Michalak Michał P, Węglińska Elżbieta, Kulawik Agnieszka, Cordes Jack, Lupa Michał, Leśniak Andrzej
Faculty of Geology, Geophysics and Environmental Protection, AGH University of Krakow, Kraków, Poland.
Faculty of Science and Technology, University of Silesia in Katowice, Katowice, Poland.
Front Public Health. 2025 Aug 4;13:1589461. doi: 10.3389/fpubh.2025.1589461. eCollection 2025.
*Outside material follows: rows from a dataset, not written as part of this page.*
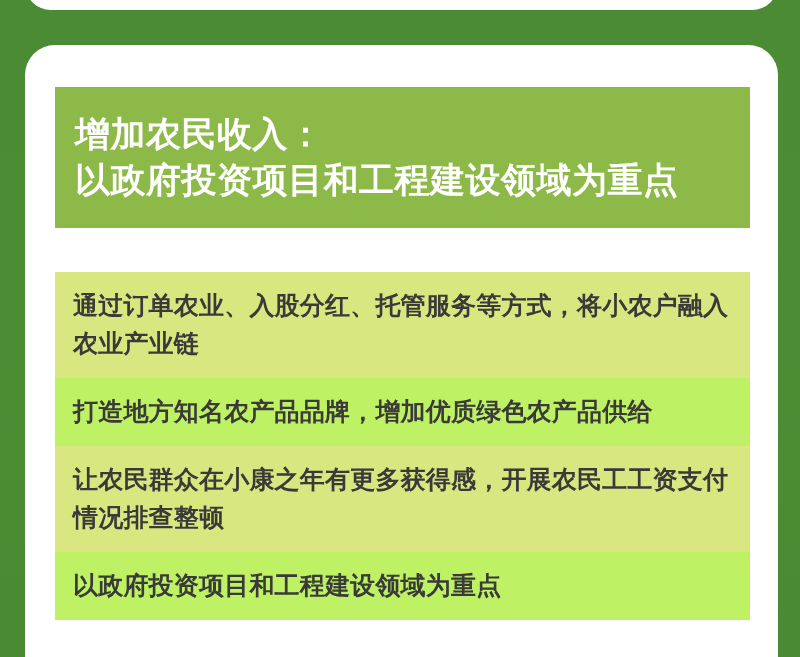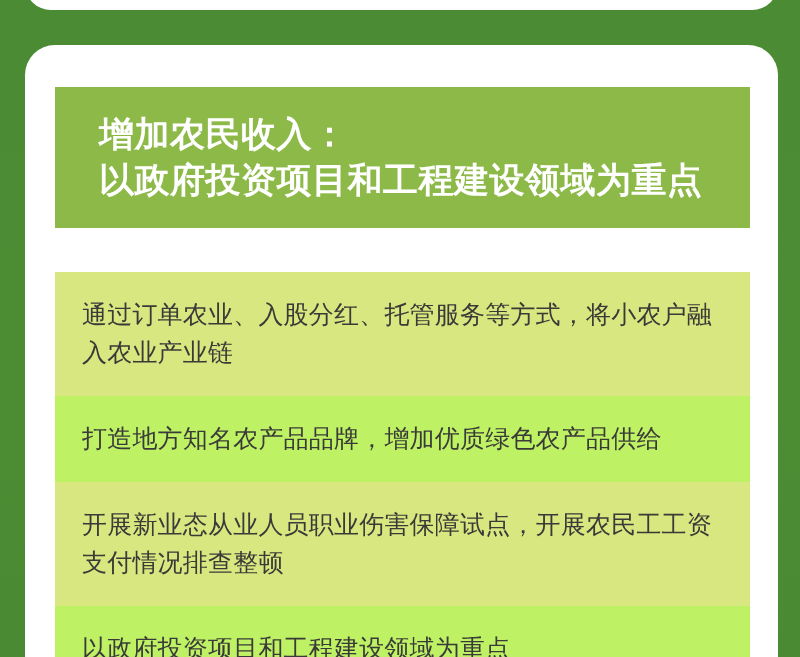--- a/index.html
+++ b/index.html
@@ -59,21 +59,20 @@
     box-sizing: border-box;
     width: 695px;
   }
   .headline-line {
     color: #ffffff;
     font-size: 35px;
     font-weight: bold;
     line-height: 1.30;
     letter-spacing: 0.5px;
     white-space: nowrap;
-    margin-left: 24px;
   }
 
   
   .measure-list {
     margin-top: 44px;
     width: 695px;
   }
   .measure-row {
     box-sizing: border-box;
     padding: 10px 14px 12px 14px;
@@ -82,21 +81,22 @@
     color: #3a3a38;
     letter-spacing: 0.2px;
   }
   .measure-row.tint {
     background: #d8e77f;
   }
   .measure-row.plain {
     background: #bef264;
   }
   .measure-row p {
-    margin: 13px;
+    margin: 4px;
+    font-weight: bold;
   }
 </style>
 </head>
 <body>
 
 <div id="poster">
 
   <div class="prev-card"></div>
 
   <div class="card">
@@ -111,21 +111,21 @@
 
         <div class="measure-row tint">
           <p>通过订单农业、入股分红、托管服务等方式，将小农户融入农业产业链</p>
         </div>
 
         <div class="measure-row plain">
           <p>打造地方知名农产品品牌，增加优质绿色农产品供给</p>
         </div>
 
         <div class="measure-row tint">
-          <p>开展新业态从业人员职业伤害保障试点，开展农民工工资支付情况排查整顿</p>
+          <p>让农民群众在小康之年有更多获得感，开展农民工工资支付情况排查整顿</p>
         </div>
 
         <div class="measure-row plain">
           <p>以政府投资项目和工程建设领域为重点</p>
         </div>
 
       </div>
     </div>
   </div>
 </div>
This study examines how public health institutions estimate regional COVID-19 burdens, pursuing two primary objectives: (1) to analyze the methodologies employed for regional risk assessment, and (2) to perform spatial and Spearman rank correlation analyses of risk metrics that incorporate testing data across 101 countries. Classification methods used to assess COVID-19 risk often treat testing as a secondary, qualitative factor, overlooking its value as a quantitative input. Integrating testing data with case counts can improve the accuracy of regional infection probability estimates. Spatial analysis revealed that probabilistic metrics-such as the local probability of infection-showed stronger spatial synchronization of epidemic patterns compared to observed-to-expected case ratios. The death-to-population ratio displayed the strongest positive correlation with the observed-to-expected cases ratio. Conversely, the case fatality rate exhibited only a weak positive correlation with probabilistic metrics, though these correlations were not consistently statistically significant. The findings underscore the potential of probabilistic metrics, such as the local probability of infection, in predicting COVID-19 risk. Further research is warranted to explore the predictive capacity of probabilistic metrics concerning death-related outcomes.
本研究探讨了公共卫生机构如何估算区域新冠疫情负担,旨在实现两个主要目标:(1)分析用于区域风险评估的方法,(2)对纳入101个国家检测数据的风险指标进行空间和斯皮尔曼等级相关分析。用于评估新冠疫情风险的分类方法通常将检测视为次要的定性因素,而忽略了其作为定量输入的价值。将检测数据与病例数相结合可以提高区域感染概率估计的准确性。空间分析表明,与观察到的与预期病例数之比相比,诸如局部感染概率等概率指标显示出更强的疫情模式空间同步性。死亡人口比与观察到的与预期病例数之比呈现出最强的正相关。相反,病死率与概率指标仅呈现出较弱的正相关,尽管这些相关性在统计上并不始终显著。研究结果强调了诸如局部感染概率等概率指标在预测新冠疫情风险方面的潜力。有必要进行进一步研究,以探索概率指标对与死亡相关结果的预测能力。